Tem uma boca grande, sem nenhum dente, e lábios muito grossos.

- “Não te dou mais comida nenhuma hoje se não comes isto! Vá!” E a miúda a virar a cara e a querer sugir do colo da outra.

- “O meu nome é Catarina Pereira de Sousa.”

- “Sou Feliciano Sanches Cimeiro, filho de Cosmi Cimeiro.”

A pequena a chorar, a maior a gritar e Catarina a gritar por cima várias palavras que não entendi, sempre com o olhar perdido no vazio. Enrolava e desenrolava o lenço sempre ao mesmo ritmo.

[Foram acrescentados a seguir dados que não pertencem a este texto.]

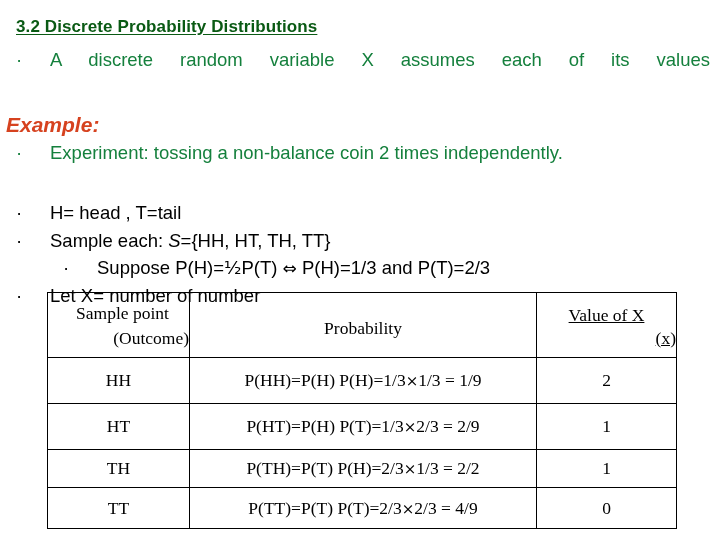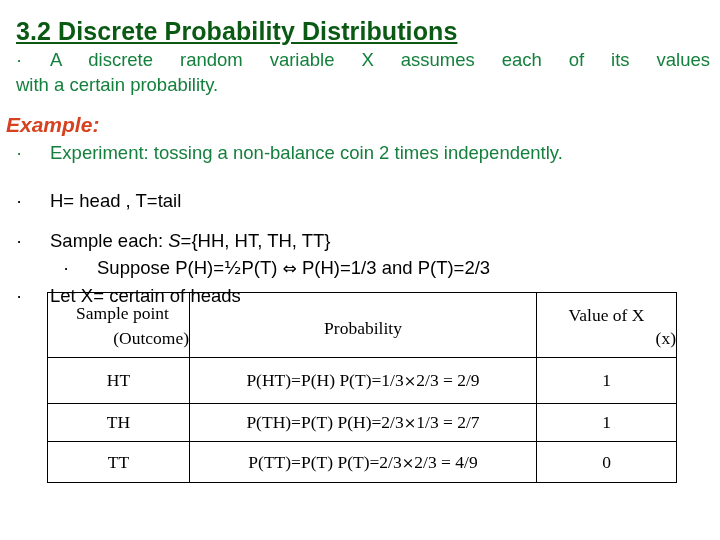--- a/index.html
+++ b/index.html
@@ -21,21 +21,21 @@
     width: 720px;
     height: 540px;
   }
 
   
   .slide-title {
     position: absolute;
     left: 16px;
     top: 17px;
     font-family: "Liberation Sans", sans-serif;
-    font-size: 25px;
+    font-size: 17px;
     font-weight: bold;
     color: #0a5a14;
     text-decoration: underline;
     text-underline-offset: 2px;
     letter-spacing: 0.1px;
     white-space: nowrap;
   }
 
   
   .para {
@@ -92,21 +92,21 @@
   }
 
   .bullet-line {
     position: absolute;
     left: 16px;
     font-family: "Liberation Sans", sans-serif;
     font-size: 18.5px;
     line-height: 25px;
     white-space: nowrap;
   }
-  .bl-head   { top: 188px; }
+  .bl-head   { top: 200px; }
   .bl-sample { top: 228px; }
   .bl-supp   { top: 255px; margin-left: 47px; }
   .bl-letx   { top: 283px; }
 
   .ital { font-style: italic; }
 
   .sym-iff {
     font-family: "DejaVu Sans", sans-serif;
     font-size: 17px;
   }
@@ -131,21 +131,21 @@
   .prob-table td {
     border: 1.6px solid #000000;
     text-align: center;
     vertical-align: middle;
     padding: 0;
     background: transparent;
   }
 
   .col-sample { width: 141px; }
   .col-prob   { width: 346px; }
-  .col-value  { width: 139px; }
+  .col-value  { width: 139px; text-decoration: underline; }
 
   .hdr-cell {
     height: 64px;
     line-height: 23px;
   }
   .hdr-sub {
     display: block;
     text-align: right;
   }
   .hdr-top-pad {
@@ -175,66 +175,70 @@
 </style>
 </head>
 <body>
 
 <div class="slide">
 
   <div class="slide-title">3.2 Discrete Probability Distributions</div>
 
   <div class="para intro para-justify">
     <span class="jline jline-j"><span class="bullet-dot">·</span><span>A discrete random variable X assumes each of its values</span></span>
-    <span class="jline">with a certain probability.</span>
   </div>
 
   <div class="example-label">Example:</div>
 
   <div class="para experiment">
     <span class="jline"><span class="bullet-dot">·</span><span>Experiment:   tossing   a   non-balance   coin   2   times</span></span>
     <span class="jline">independently.</span>
   </div>
 
   <div class="bullet-line bl-head"><span class="bullet-dot">·</span><span>H= head ,  T=tail</span></div>
 
   <div class="bullet-line bl-sample"><span class="bullet-dot">·</span><span>Sample each: </span><span class="ital">S</span><span>={HH, HT, TH, TT}</span></div>
 
   <div class="bullet-line bl-supp"><span class="bullet-dot">·</span><span>Suppose P(H)=</span><span class="sym-half">½</span><span>P(T) </span><span class="sym-iff">⇔</span><span> P(H)=1/3  and P(T)=2/3</span></div>
 
-  <div class="bullet-line bl-letx"><span class="bullet-dot">·</span><span>Let X= certain of heads</span></div>
+  <div class="bullet-line bl-letx"><span class="bullet-dot">·</span><span>Let X= number of number</span></div>
 
   <table class="prob-table">
     <tbody>
       <tr>
         <td class="col-sample hdr-cell">
           <span class="hdr-top-pad"></span>
           <span class="hdr-sample-text">Sample point</span>
           <span class="hdr-sub">(Outcome)</span>
         </td>
         <td class="col-prob hdr-cell">
           <span class="hdr-prob-text">Probability</span>
         </td>
         <td class="col-value hdr-cell">
           <span class="hdr-top-pad"></span>
           <span>Value of X</span>
           <span class="hdr-sub">(x)</span>
         </td>
       </tr>
 
+      <tr class="row-tall">
+        <td>HH</td>
+        <td><span>P(HH)=P(H) P(H)=1/3</span><span class="mult">×</span><span>1/3 = 1/9</span></td>
+        <td>2</td>
+      </tr>
 
       <tr class="row-mid">
         <td>HT</td>
         <td><span>P(HT)=P(H) P(T)=1/3</span><span class="mult">×</span><span>2/3 = 2/9</span></td>
         <td>1</td>
       </tr>
 
       <tr class="row-short">
         <td>TH</td>
-        <td><span>P(TH)=P(T) P(H)=2/3</span><span class="mult">×</span><span>1/3 = 2/7</span></td>
+        <td><span>P(TH)=P(T) P(H)=2/3</span><span class="mult">×</span><span>1/3 = 2/2</span></td>
         <td>1</td>
       </tr>
 
       <tr class="row-last">
         <td>TT</td>
         <td><span>P(TT)=P(T) P(T)=2/3</span><span class="mult">×</span><span>2/3 = 4/9</span></td>
         <td>0</td>
       </tr>
     </tbody>
   </table>

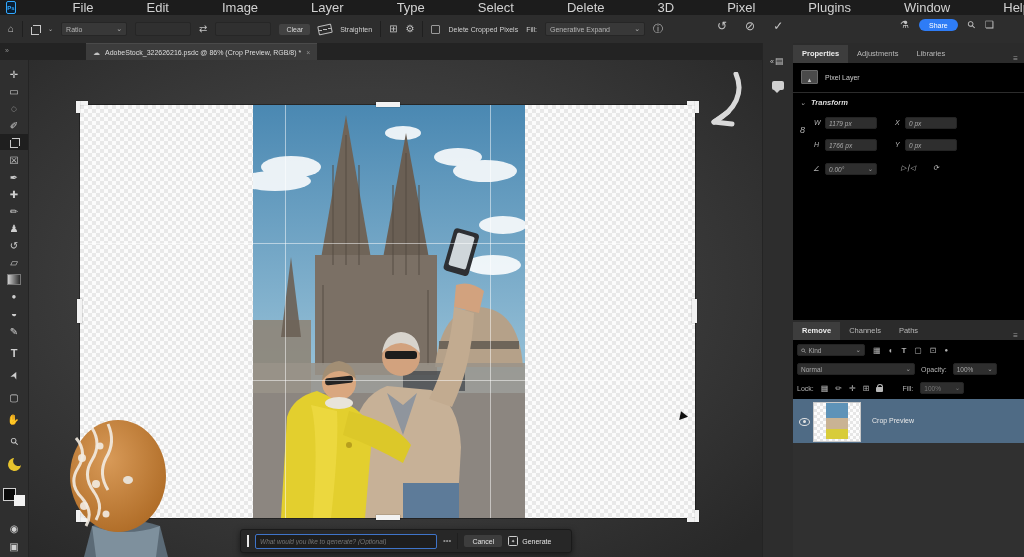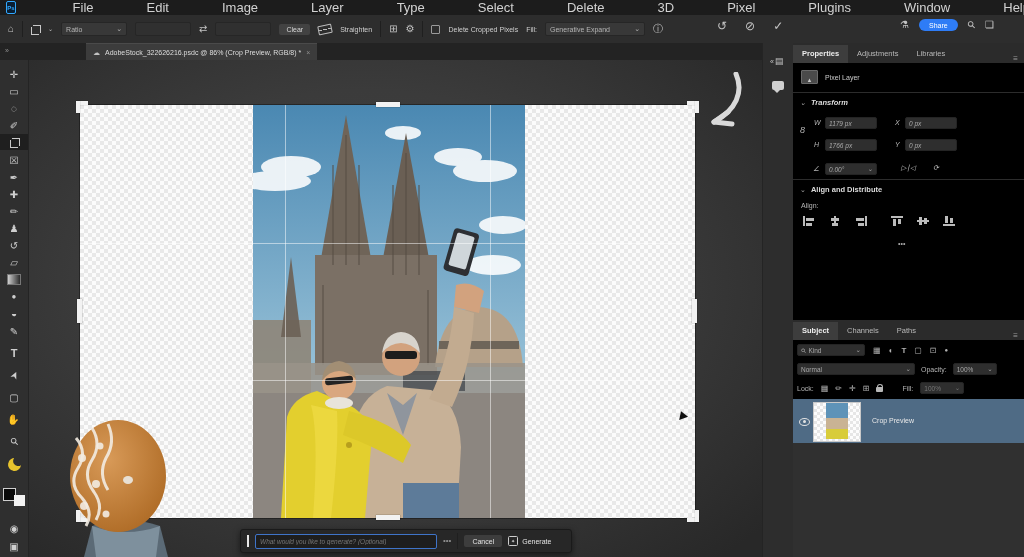--- a/index.html
+++ b/index.html
@@ -379,38 +379,24 @@
       <span class="pfld abs" style="left:112px;top:46px;width:52px;">0 px</span>
       <span class="pl abs" style="left:20px;top:72px;">∠</span>
       <span class="pfld abs" style="left:32px;top:70px;width:52px;justify-content:space-between;">
         <span>0.00°</span>
           <span>⌄</span>
       </span>
       <span class="pl abs" style="left:108px;top:71px;color:#c0c0c0;">▷∣◁</span>
       <span class="pl abs" style="left:140px;top:71px;color:#c0c0c0;">⟳</span>
     </div>
 
-    <div class="sect" style="top:136px;height:80px;">
-      <div class="row" style="margin-top:5px;">
-        <span class="chev">⌄</span>
-        <span class="shead">Align and Distribute</span>
-      </div>
-      <span class="pl abs" style="left:8px;top:22px;">Align:</span>
-      <span class="alico abs" style="left:10px;top:36px;background:linear-gradient(90deg,#bbb 0 2px,transparent 2px),linear-gradient(#bbb,#bbb) 3px 2px/8px 3px no-repeat,linear-gradient(#bbb,#bbb) 3px 7px/6px 3px no-repeat;"></span>
-      <span class="alico abs" style="left:36px;top:36px;background:linear-gradient(90deg,transparent 5px,#bbb 5px 7px,transparent 7px),linear-gradient(#bbb,#bbb) 2px 2px/8px 3px no-repeat,linear-gradient(#bbb,#bbb) 3px 7px/6px 3px no-repeat;"></span>
-      <span class="alico abs" style="left:62px;top:36px;background:linear-gradient(270deg,#bbb 0 2px,transparent 2px),linear-gradient(#bbb,#bbb) 1px 2px/8px 3px no-repeat,linear-gradient(#bbb,#bbb) 3px 7px/6px 3px no-repeat;"></span>
-      <span class="alico abs" style="left:98px;top:36px;background:linear-gradient(#bbb 0 2px,transparent 2px),linear-gradient(#bbb,#bbb) 2px 3px/3px 7px no-repeat,linear-gradient(#bbb,#bbb) 7px 3px/3px 5px no-repeat;"></span>
-      <span class="alico abs" style="left:124px;top:36px;background:linear-gradient(0deg,transparent 4px,#bbb 4px 6px,transparent 6px),linear-gradient(#bbb,#bbb) 2px 1px/3px 8px no-repeat,linear-gradient(#bbb,#bbb) 7px 2px/3px 6px no-repeat;"></span>
-      <span class="alico abs" style="left:150px;top:36px;background:linear-gradient(0deg,#bbb 0 2px,transparent 2px),linear-gradient(#bbb,#bbb) 2px 0px/3px 7px no-repeat,linear-gradient(#bbb,#bbb) 7px 2px/3px 5px no-repeat;"></span>
-      <span class="pl abs" style="left:105px;top:60px;color:#aaaaaa;">•••</span>
-    </div>
 
 
     <div class="ptabbar" style="top:277px;">
-      <span class="ptab active">Subject</span>
+      <span class="ptab active">Remove</span>
       <span class="ptab">Channels</span>
       <span class="ptab">Paths</span>
       <span class="pmenu">≡</span>
     </div>
 
     <div class="row abs" style="left:4px;top:301px;gap:8px;">
       <span class="pfld" style="width:68px;gap:3px;">
         <span style="transform:rotate(-45deg);font-size:6px;">⚲</span>
         <span>Kind</span>
         <span style="margin-left:auto;">⌄</span>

Parou de gritar e voltou a mim, e voltou a chamar-se Catarina Pereira de Sousa. Respondeu-me sempre isso. Por trás, o seu marido respondeu-me sempre Feliciano Sanches Cimeiro, a tudo, muitas vezes.

- “O senhor Feliciano foi professor toda a vida, adorava dar aulas. Sabia muitas línguas, era doutor. Um doutor. Quando se reformou enlouqueceu. Agora pesca para poder sobreviver.”

- “E a mulher dele, o que tem a Catarina?”

- “A D. Catarina ama o senhor Feliciano. Ele enlouqueceu e ela enlouqueceu com ele”.